Saturday, May 28, 2011

News Update Gov’t offers P500M performance incentive for LGUs

By Anna Valmero
PASIG CITY, METRO MANILA— Local chief executives of municipalities, cities and provinces who will provide transparency mechanisms and effective governance will receive part of the P500 million “performance challenge fund” from the Department of Interior and Local Government (DILG).
The performance challenge fund will be awarded to local government units that will follow the full disclosure mechanisms ordered by the agency, said DILG Undersecretary Austere Panadero.
“The incentives are geared to increase the compliance for full disclosure of important documents to their constituents. Since last year, 40 percent of these 1,600 LGUs have complied with the directive of the DILG to post a copy of their bid and budget documents in bulletin boards,” Panadero said. (This is a sample memorandum issued by DILG to executives in Mindanao.)
Posting documents of LGU deals is stipulated in the Local Government Code but there were few complying LGUs until the memorandum from DILG last year, Panadero said.
To avail of the performance challenge fund, municipalities, cities and provinces with effective transparency measures will be awarded P1 million, P3 million and P7 million, respectively, to augment their annual development projects, Panadero said.
Panadero said he hoped local executives would their part to complement the administration’s drive to improve governance by working with their constituents.

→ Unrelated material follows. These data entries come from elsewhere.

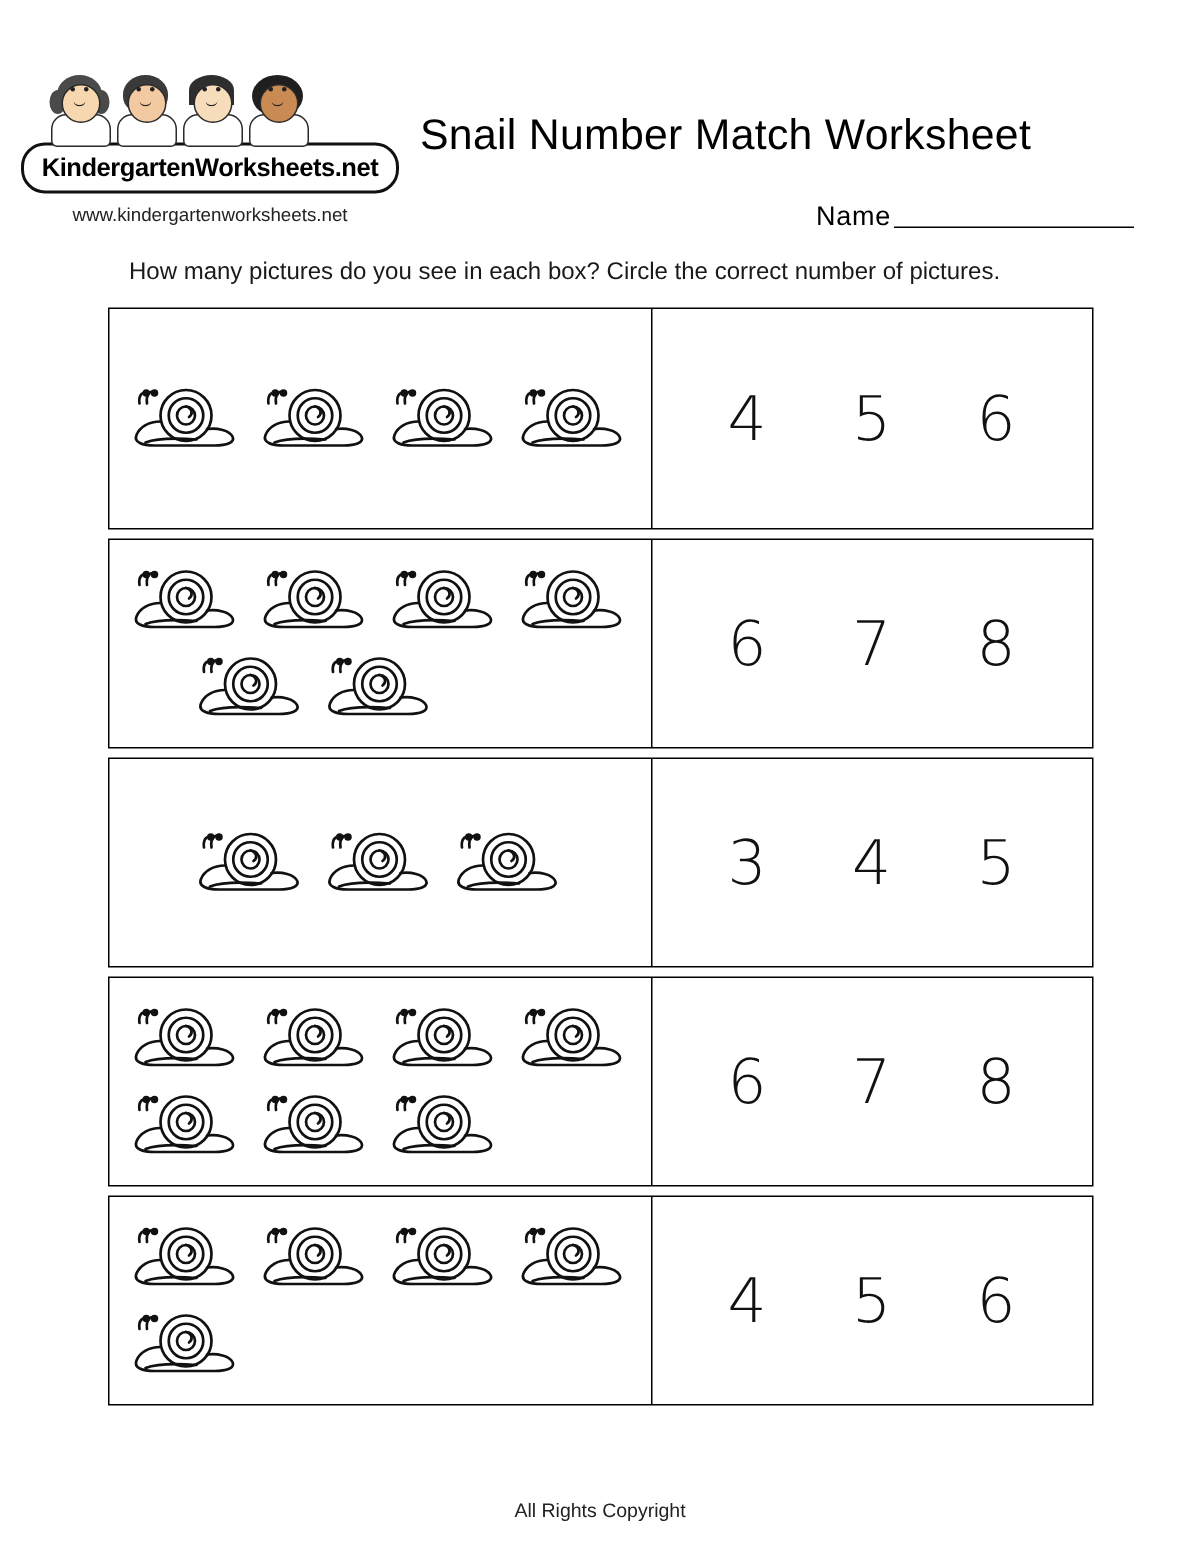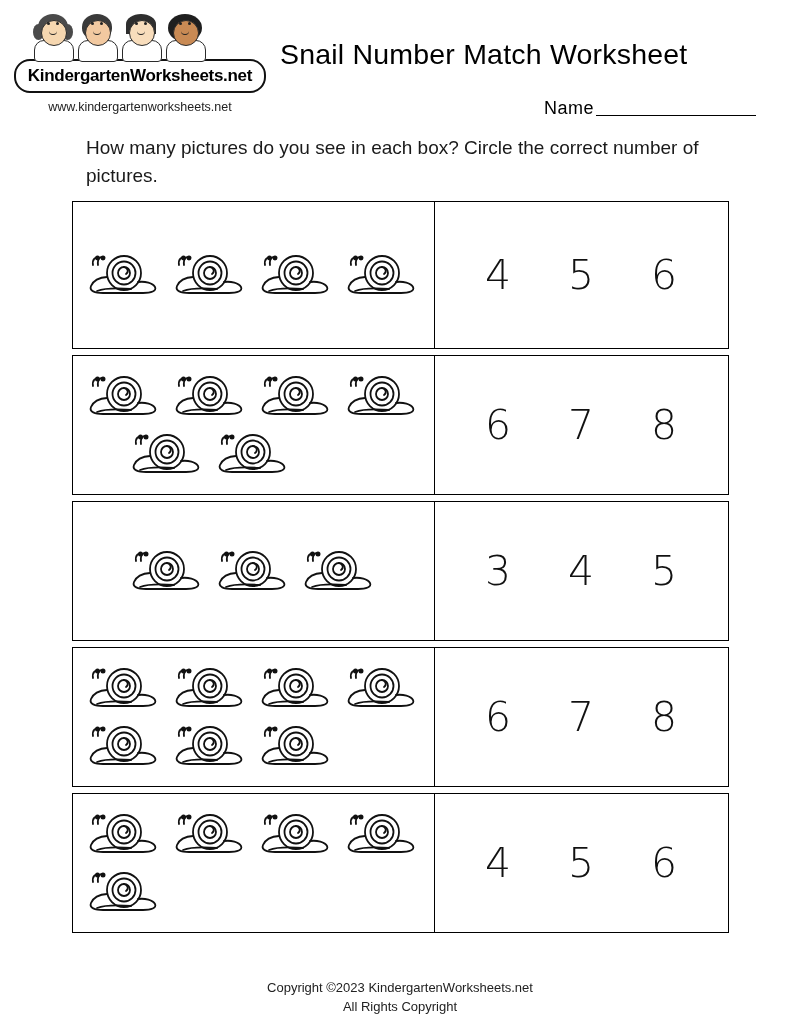--- a/index.html
+++ b/index.html
@@ -16,20 +16,21 @@
     overflow: hidden;
   }
 
   
   .header {
     display: flex;
     align-items: flex-start;
     padding: 12px 30px 0 14px;
     height: 120px;
     box-sizing: border-box;
+    margin-top: 36px;
   }
   .logo-block {
     width: 258px;
     flex: 0 0 258px;
     position: relative;
   }
   .logo-badge {
     position: relative;
     width: 250px;
     height: 78px;
@@ -164,21 +165,21 @@
     border-bottom: 1.6px solid #000;
     height: 18px;
     vertical-align: -2px;
     margin-left: 2px;
   }
 
   
   .instructions {
     margin: 14px 0 10px 86px;
     width: 640px;
-    font-size: 19px;
+    font-size: 16px;
     line-height: 1.45;
     color: #1a1a1a;
   }
 
   
   .sheet {
     margin: 12px auto 0 auto;
     width: 657px;
   }
   .row {
@@ -766,15 +767,14 @@
     <div class="cell-nums">
       <span class="num">4</span>
       <span class="num">5</span>
       <span class="num">6</span>
     </div>
   </div>
 
 </div>
 
 <div class="footer">
-  <div>Copyright ©2023 KindergartenWorksheets.net</div>
   <div>All Rights Copyright</div>
 </div>
 
 </body></html>

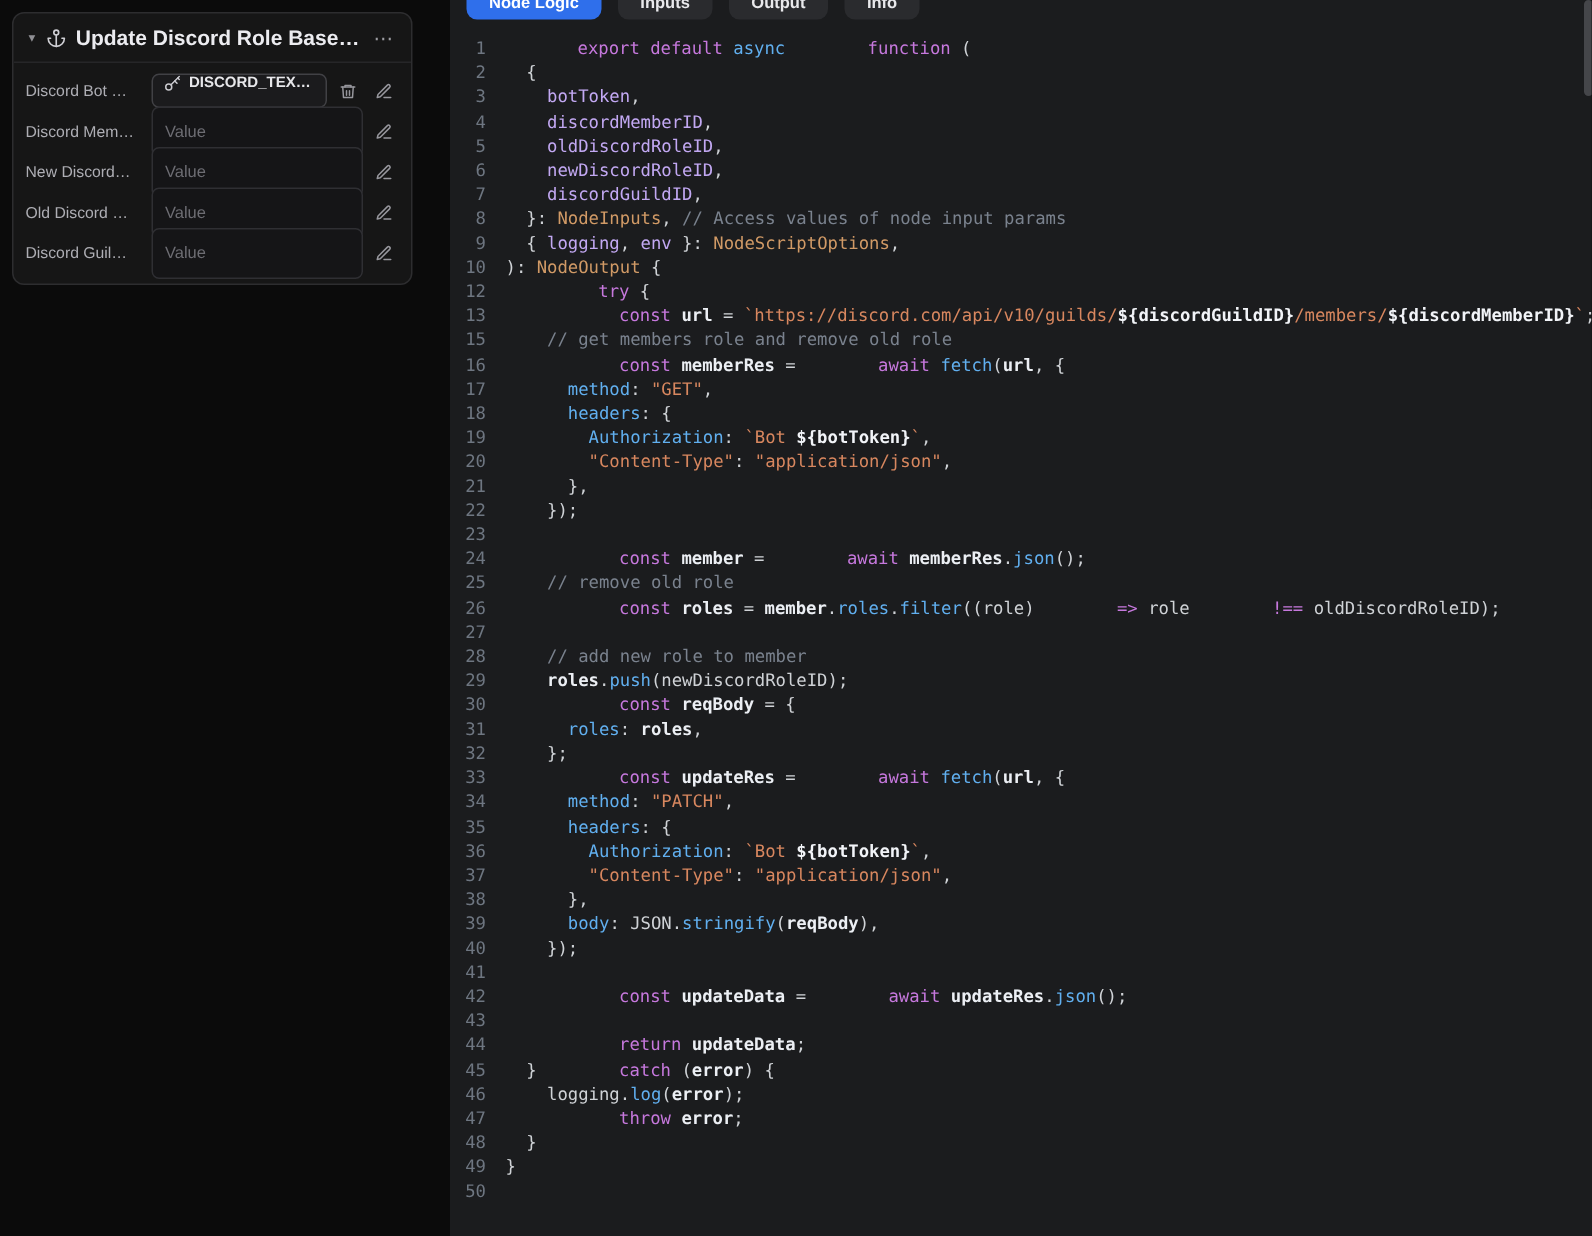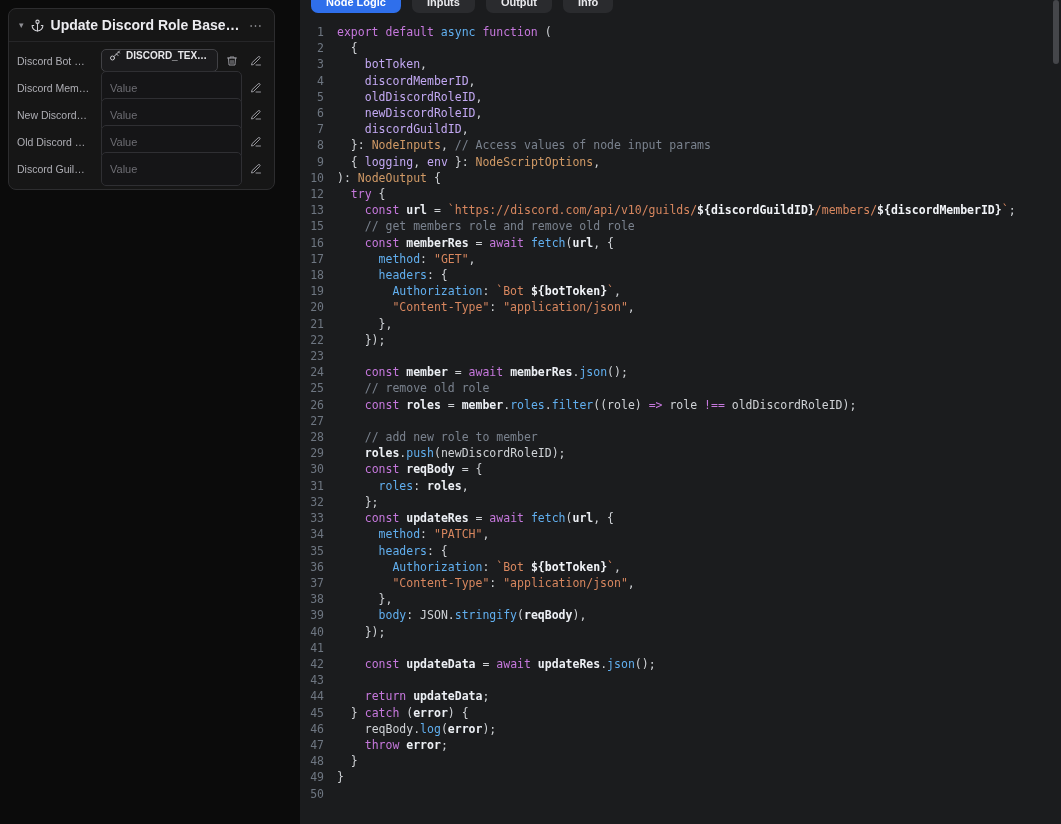--- a/index.html
+++ b/index.html
@@ -82,21 +82,21 @@
   .code-area {
     margin-top:11px;
     font-family:"DejaVu Sans Mono", monospace;
     font-size:11.5px; line-height:16.2px;
   }
   .code-line { display:flex; white-space:pre; cursor:text; }
   .ln { width:24px; flex:0 0 auto; text-align:right; color:var(--ln,#6e7681); user-select:none; }
   .lc { padding-left:13px; color:var(--plain,#cfd2d6); }
 
   .tok-p { color:var(--plain,#cfd2d6); }
-  .tok-k { color:var(--kw,#c678dd); }
+  .tok-k { color:var(--kw,#c678dd);margin-left:48px; }
   .tok-b { color:var(--fn,#61afef); }
   .tok-t { color:var(--type,#d19a66); }
   .tok-s { color:var(--str,#d8875f); }
   .tok-c { color:var(--comment,#7a828e); }
   .tok-v { color:var(--variable,#eceff4); font-weight:700; }
   .tok-a { color:var(--param,#c2a8f2); }
   .tok-i { color:var(--interp,#f2f4f8); font-weight:700; }
 
   .scrollbar-thumb {
     position:absolute; top:0; right:2px;
@@ -240,20 +240,20 @@
       <div class="code-line"><span class="ln">36</span><span class="lc"><span class="tok-p">        </span><span class="tok-b">Authorization</span><span class="tok-p">: </span><span class="tok-s">`Bot </span><span class="tok-i">${botToken}</span><span class="tok-s">`</span><span class="tok-p">,</span></span></div>
       <div class="code-line"><span class="ln">37</span><span class="lc"><span class="tok-p">        </span><span class="tok-s">"Content-Type"</span><span class="tok-p">: </span><span class="tok-s">"application/json"</span><span class="tok-p">,</span></span></div>
       <div class="code-line"><span class="ln">38</span><span class="lc"><span class="tok-p">      },</span></span></div>
       <div class="code-line"><span class="ln">39</span><span class="lc"><span class="tok-p">      </span><span class="tok-b">body</span><span class="tok-p">: </span><span class="tok-p">JSON.</span><span class="tok-b">stringify</span><span class="tok-p">(</span><span class="tok-v">reqBody</span><span class="tok-p">),</span></span></div>
       <div class="code-line"><span class="ln">40</span><span class="lc"><span class="tok-p">    });</span></span></div>
       <div class="code-line"><span class="ln">41</span><span class="lc"></span></div>
       <div class="code-line"><span class="ln">42</span><span class="lc"><span class="tok-p">    </span><span class="tok-k">const</span><span class="tok-p"> </span><span class="tok-v">updateData</span><span class="tok-p"> = </span><span class="tok-k">await</span><span class="tok-p"> </span><span class="tok-v">updateRes</span><span class="tok-p">.</span><span class="tok-b">json</span><span class="tok-p">();</span></span></div>
       <div class="code-line"><span class="ln">43</span><span class="lc"></span></div>
       <div class="code-line"><span class="ln">44</span><span class="lc"><span class="tok-p">    </span><span class="tok-k">return</span><span class="tok-p"> </span><span class="tok-v">updateData</span><span class="tok-p">;</span></span></div>
       <div class="code-line"><span class="ln">45</span><span class="lc"><span class="tok-p">  } </span><span class="tok-k">catch</span><span class="tok-p"> (</span><span class="tok-v">error</span><span class="tok-p">) {</span></span></div>
-      <div class="code-line"><span class="ln">46</span><span class="lc"><span class="tok-p">    </span><span class="tok-p">reqBody.</span><span class="tok-b">log</span><span class="tok-p">(</span><span class="tok-v">error</span><span class="tok-p">);</span></span></div>
+      <div class="code-line"><span class="ln">46</span><span class="lc"><span class="tok-p">    </span><span class="tok-p">logging.</span><span class="tok-b">log</span><span class="tok-p">(</span><span class="tok-v">error</span><span class="tok-p">);</span></span></div>
       <div class="code-line"><span class="ln">47</span><span class="lc"><span class="tok-p">    </span><span class="tok-k">throw</span><span class="tok-p"> </span><span class="tok-v">error</span><span class="tok-p">;</span></span></div>
       <div class="code-line"><span class="ln">48</span><span class="lc"><span class="tok-p">  }</span></span></div>
       <div class="code-line"><span class="ln">49</span><span class="lc"><span class="tok-p">}</span></span></div>
       <div class="code-line"><span class="ln">50</span><span class="lc"></span></div>
     </div>
   <div class="scrollbar-thumb"></div>
 </div>
 
 </body></html>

The executive added that with the challenge, they are also expecting LGUs to actually send 20 percent of their internal revenue allotments (IRA) for development projects. The development fund is dubbed as the “most abused” of LGU funds.
“We eye fourth to sixth class municipalities to be active in their participation because an additional P1 million in their budget would mean a lot and could be used for additional projects,” Panadero said.
Most lower-income municipalities spend bulk or about 90 percent of their budget for salaries alone, leaving development projects at the backseat.
From one document, LGUs will be required to submit 12 different documents and post them in their bulletin boards, a print daily of national circulation and on the LGU's website. For LGUs without their own website, the documents can be submitted for publication on the DILG website.
Mayor Bentham Dela Cruz of Amlan, a fifth-class municipality in Negros Oriental, was awarded the DILG’s seal of good housekeeping without even knowing about the performance challenge fund. He was commended for his transparency in governance, effective use of resources and abiding by the audit rules.
Dela Cruz said he will use the performance challenge fund to build a technical-vocational-agricultural school, which the local school board identified as a crucial need in Amlan.
This week, DILG, together with World Bank and civil society and nonprofit organizations has started crafting the criteria for benchmarking performance of LGUs to earn the DILG's seal of good housekeeping, which is needed to avail of the fund.
Panadero encouraged civic organizations to publish their own independent monitoring of LGU performance to serve as “checks-and-balance” for DILG's own monitoring report.
World Bank country director Bert Hofman noted that civil society organizations, especially in the Philippines, would be effective partners in spreading good governance practices
Hofman added that the seal of good housekeeping for high-performance LGUs will also lead to “better access” to grants from international funding agencies such as World Bank and Asian Development Bank, among others.